This sequence results in fibrocellular nodules that gradually accumulate over time, often without significant vascularization or immune cell infiltration, reflecting the non-inflammatory but degenerative nature of the disease.

Histopathological Findings

Microscopic evaluation of excised nodules reveals the following features:

• Epithelial hyperplasia or thinning overlying the nodules.
• Subepithelial fibrous tissue containing disorganized collagen bundles.
• Absence or disruption of the Bowman's membrane.
• Presence of fibroblasts and myofibroblasts within the nodules.
• Occasional deposition of hyaline-like material, often Periodic acid-Schiff–positive but Congo red-negative (excluding amyloid), has been observed. These findings are consistent with a chronic reparative process rather than an acute inflammatory or dystrophic mechanism.[47]
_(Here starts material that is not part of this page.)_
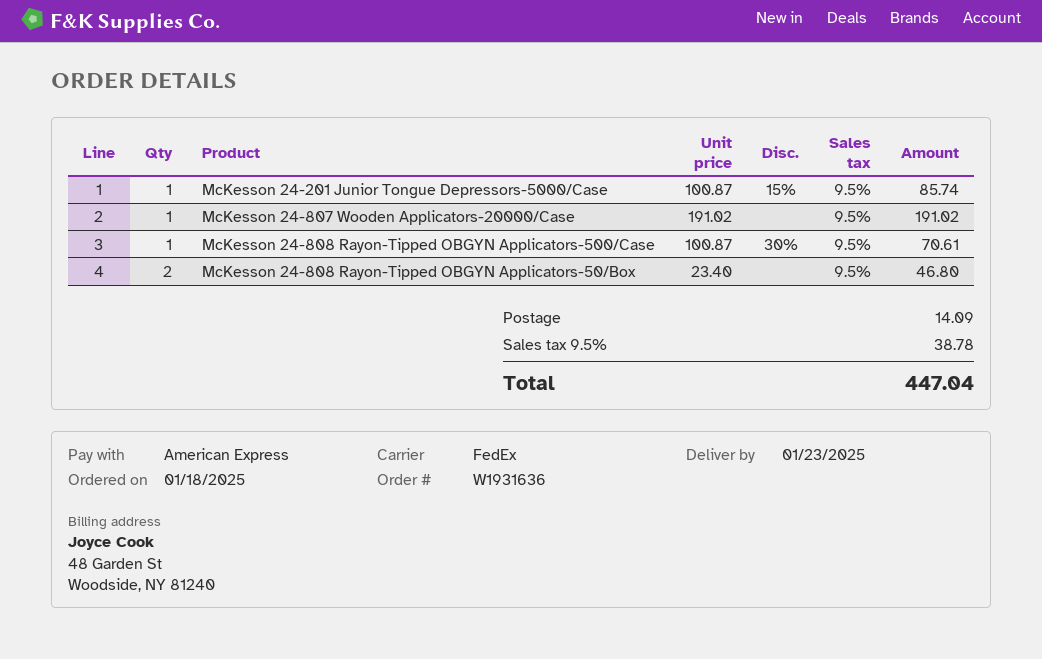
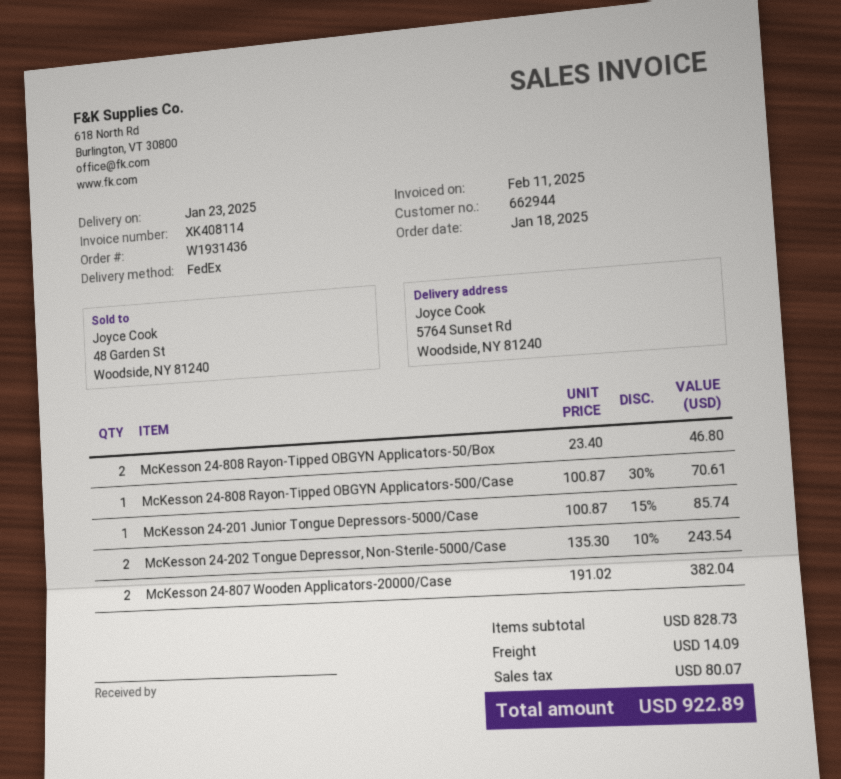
order number: W1931636 -> W1931436
McKesson 24-807 Wooden Applicators-20000/Case: 1 x 191.02 = 191.02 -> 2 x 191.02 = 382.04
McKesson 24-202 Tongue Depressor, Non-Sterile-5000/Case: none -> 2 x 135.30 - 10% = 243.54
tax: 38.78 -> 80.07
total: 447.04 -> 922.89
Contributions of Contact Lens Wear and Surgery

• Long-term use of rigid gas-permeable contact lenses can cause microtrauma to the corneal surface, leading to subepithelial fibrosis and the formation of nodules.
• Surgical trauma, particularly from penetrating keratoplasty, radial keratotomy, or refractive procedures (eg, LASIK and PRK), may induce abnormal healing responses and contribute to the formation of secondary SNCD at the wound sites.[48]

Biomechanical Changes

The formation of elevated nodules distorts the regular corneal surface, particularly when nodules encroach upon the visual axis. This distortion can:

• Alter the tear film stability, contributing to symptoms of ocular surface irritation.
• Induce irregular astigmatism, degrading visual quality.
• Compromise corneal transparency, especially in advanced cases with stromal involvement.[49]

Natural Course and Progression

The nodules tend to be indolent and slowly progressive. However, in the absence of intervention, especially in cases with active ocular surface disease, the nodules may:

• Increase in number and size.
• Become more elevated.
• Migrate centrally and interfere with the optical zone.

There is no evidence of spontaneous regression; however, stabilization is common with appropriate treatment of the underlying causes.

SNCD is a fibrodegenerative corneal process initiated by chronic epithelial microtrauma and perpetuated by impaired epithelial-stromal interaction and abnormal wound healing. The histological hallmark includes subepithelial fibrocellular nodules with variable epithelial changes and disruption of Bowman's layer. Whether arising idiopathically or in association with ocular surface disease, the pathophysiology of SNCD reflects the cornea's maladaptive repair mechanism, making early recognition and management of the inciting factors crucial in preventing visual morbidity.[50]

Histopathology

Histological examination typically shows thinning of the epithelium overlying a nodule. Disruption of the Bowman's layer may be observed with duplication of the epithelial basement membrane.[7] Other findings include a decreased cell density and deposition of matrix material within the nodule, anterior stromal scarring, and an irregular epithelial-stromal interface. There are no pathognomonic histological features of SNCD, and the features that are present are also present in other pathologies, such as degenerative pannus or corneal scars secondary to inflammation or trauma, requiring appropriate clinical correlation.[7]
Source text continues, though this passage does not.